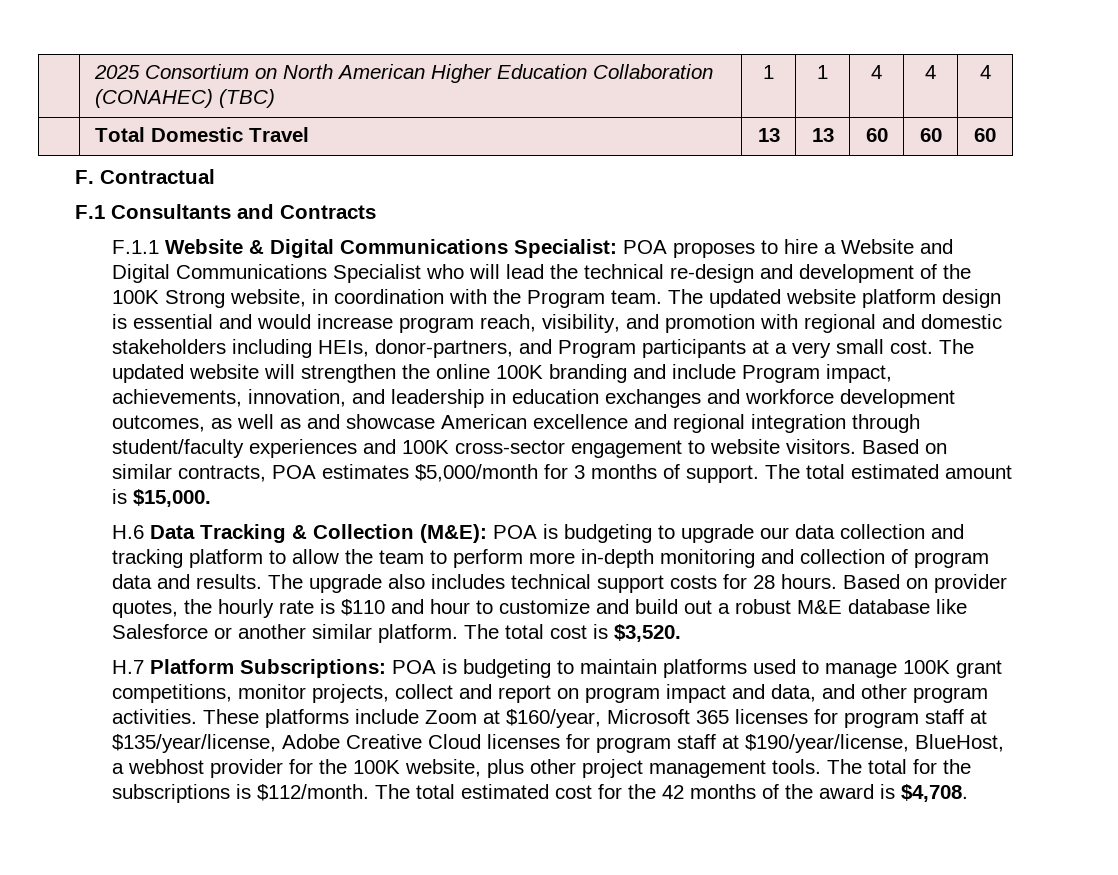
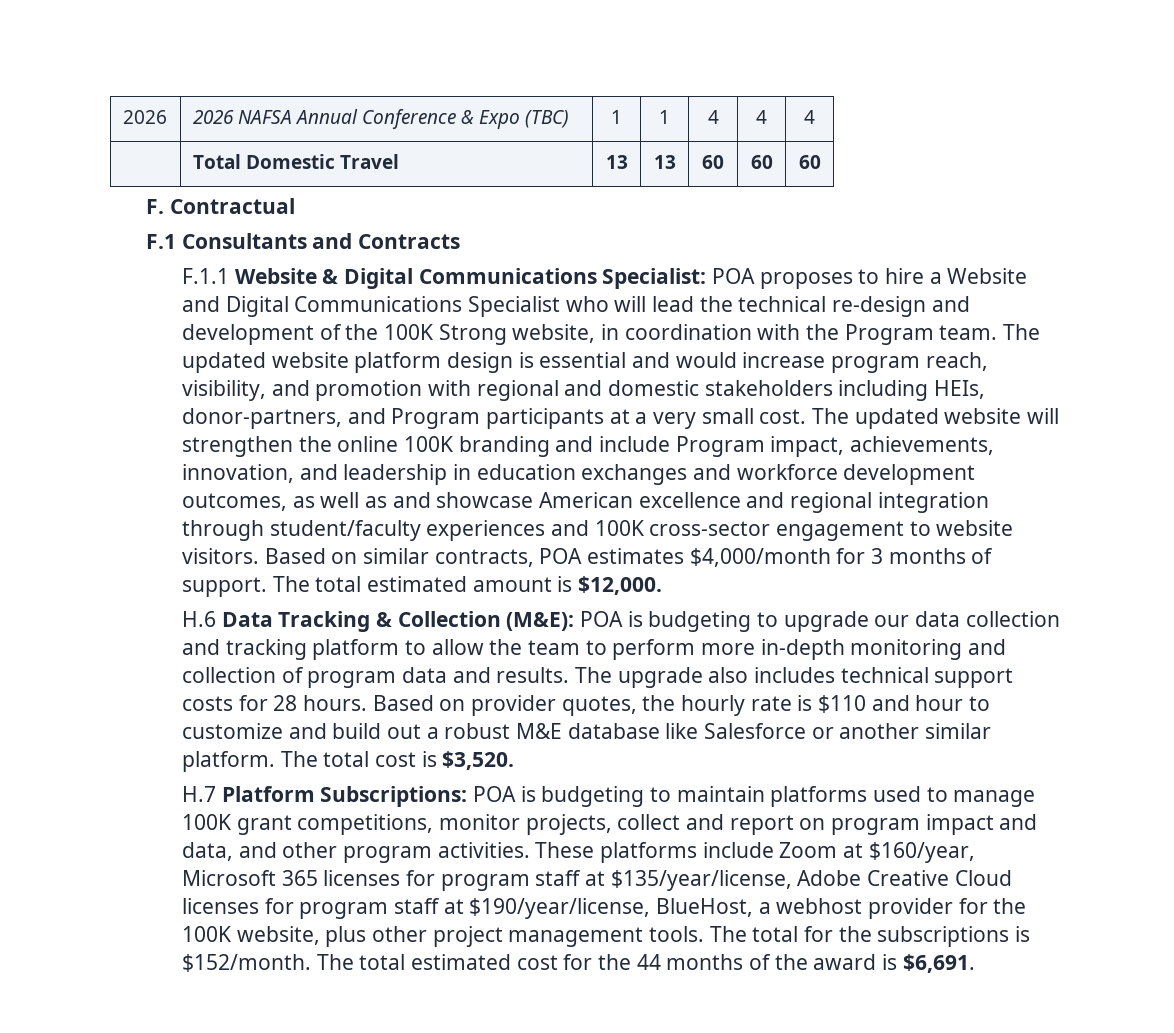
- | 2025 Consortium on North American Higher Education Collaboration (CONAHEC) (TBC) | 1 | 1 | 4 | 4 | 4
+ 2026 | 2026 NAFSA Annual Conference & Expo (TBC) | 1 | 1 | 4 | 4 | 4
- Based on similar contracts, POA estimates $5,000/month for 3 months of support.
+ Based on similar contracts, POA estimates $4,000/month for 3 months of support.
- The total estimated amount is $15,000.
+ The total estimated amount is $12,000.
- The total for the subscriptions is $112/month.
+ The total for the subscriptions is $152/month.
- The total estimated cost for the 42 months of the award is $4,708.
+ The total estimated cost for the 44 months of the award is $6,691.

▸ **WORK INSTRUCTION**
Only the pictures are to be dropped; all other material above must be repeated exactly.

▸ **YOUR SOLUTION**
- | 2025 Consortium on North American Higher Education Collaboration (CONAHEC) (TBC) | 1 | 1 | 4 | 4 | 4
+ 2026 | 2026 NAFSA Annual Conference & Expo (TBC) | 1 | 1 | 4 | 4 | 4
- Based on similar contracts, POA estimates $5,000/month for 3 months of support.
+ Based on similar contracts, POA estimates $4,000/month for 3 months of support.
- The total estimated amount is $15,000.
+ The total estimated amount is $12,000.
- The total for the subscriptions is $112/month.
+ The total for the subscriptions is $152/month.
- The total estimated cost for the 42 months of the award is $4,708.
+ The total estimated cost for the 44 months of the award is $6,691.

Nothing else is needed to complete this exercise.